*** Block opens ***
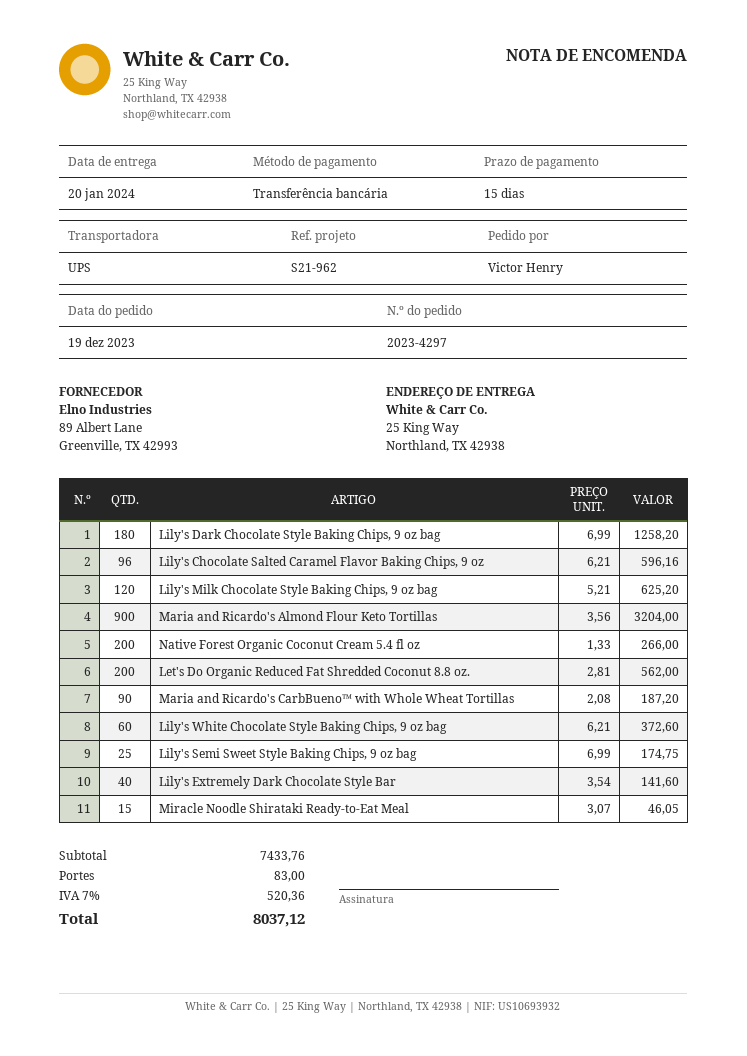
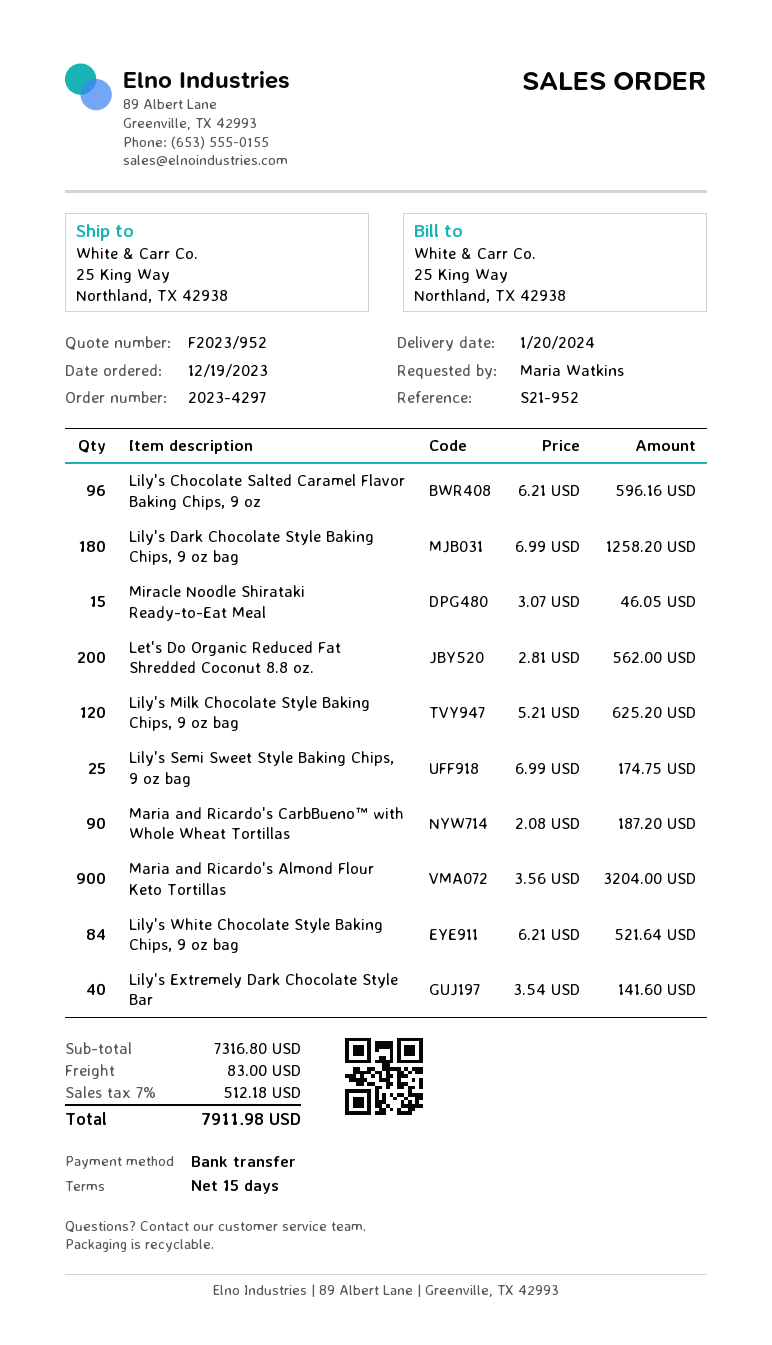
reference: S21-962 -> S21-952
ordered by: Victor Henry -> Maria Watkins
Native Forest Organic Coconut Cream 5.4 fl oz: 200 x 1.33 = 266.00 -> none
Lily's White Chocolate Style Baking Chips, 9 oz bag: 60 x 6.21 = 372.60 -> 84 x 6.21 = 521.64
subtotal: 7433.76 -> 7316.80
tax: 7% = 520.36 -> 7% = 512.18
total: 8037.12 -> 7911.98

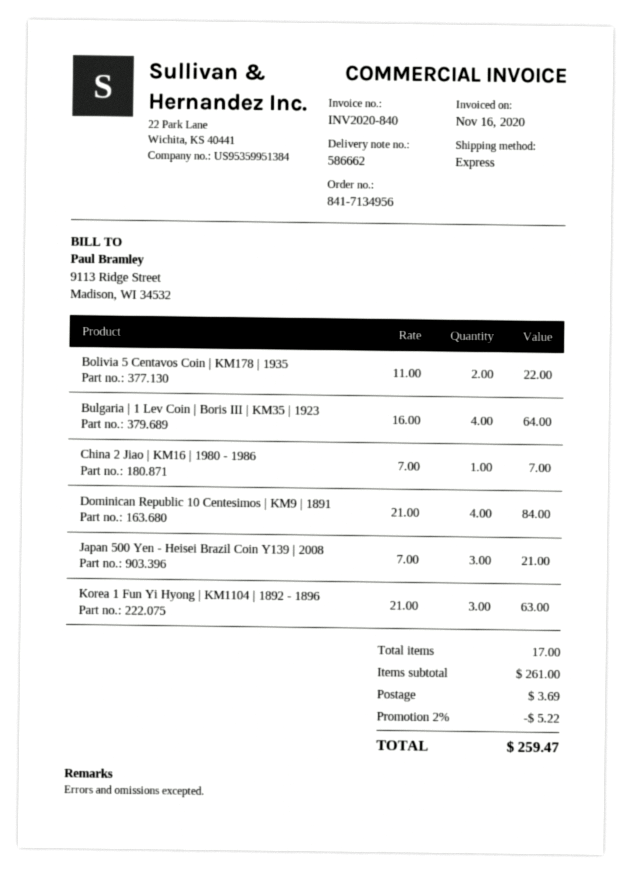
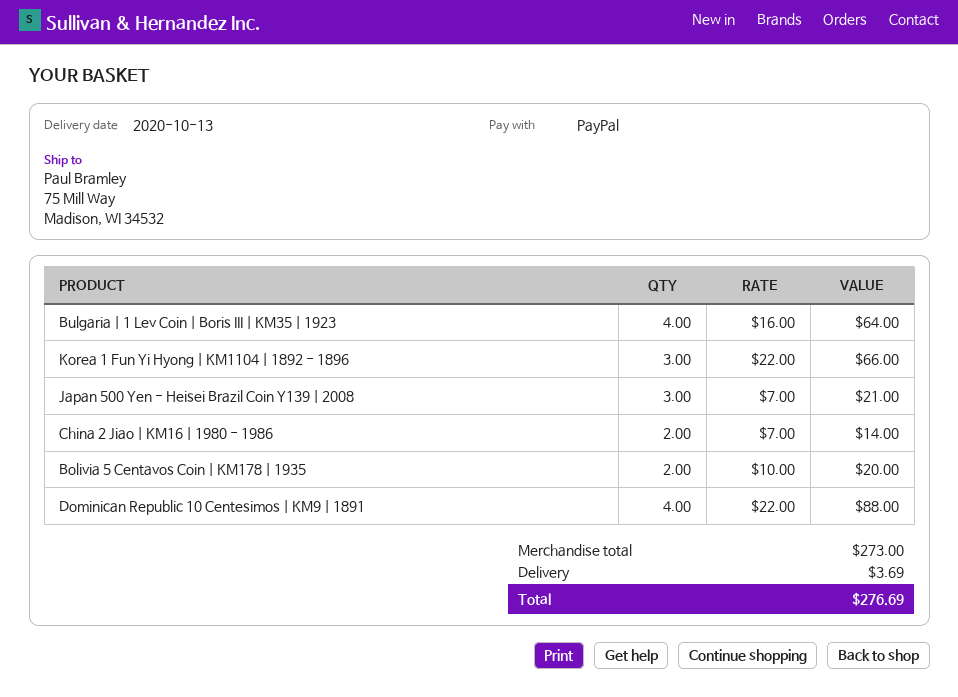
Bolivia 5 Centavos Coin | KM178 | 1935: 2 x 11.00 = 22.00 -> 2 x 10.00 = 20.00
China 2 Jiao | KM16 | 1980 - 1986: 1 x 7.00 = 7.00 -> 2 x 7.00 = 14.00
Dominican Republic 10 Centesimos | KM9 | 1891: 4 x 21.00 = 84.00 -> 4 x 22.00 = 88.00
Korea 1 Fun Yi Hyong | KM1104 | 1892 - 1896: 3 x 21.00 = 63.00 -> 3 x 22.00 = 66.00
subtotal: 261.00 -> 273.00
discount: 2% = 5.22 -> none
total: 259.47 -> 276.69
*** Block closes ***
EXERCISE DIRECTIONS
Excluding the pictures, write out exactly the lines from the line that contains "ordered by: Victor Henry -> Maria Watkins" through the end of the records.

EXERCISE SOLUTION
ordered by: Victor Henry -> Maria Watkins
Native Forest Organic Coconut Cream 5.4 fl oz: 200 x 1.33 = 266.00 -> none
Lily's White Chocolate Style Baking Chips, 9 oz bag: 60 x 6.21 = 372.60 -> 84 x 6.21 = 521.64
subtotal: 7433.76 -> 7316.80
tax: 7% = 520.36 -> 7% = 512.18
total: 8037.12 -> 7911.98

Bolivia 5 Centavos Coin | KM178 | 1935: 2 x 11.00 = 22.00 -> 2 x 10.00 = 20.00
China 2 Jiao | KM16 | 1980 - 1986: 1 x 7.00 = 7.00 -> 2 x 7.00 = 14.00
Dominican Republic 10 Centesimos | KM9 | 1891: 4 x 21.00 = 84.00 -> 4 x 22.00 = 88.00
Korea 1 Fun Yi Hyong | KM1104 | 1892 - 1896: 3 x 21.00 = 63.00 -> 3 x 22.00 = 66.00
subtotal: 261.00 -> 273.00
discount: 2% = 5.22 -> none
total: 259.47 -> 276.69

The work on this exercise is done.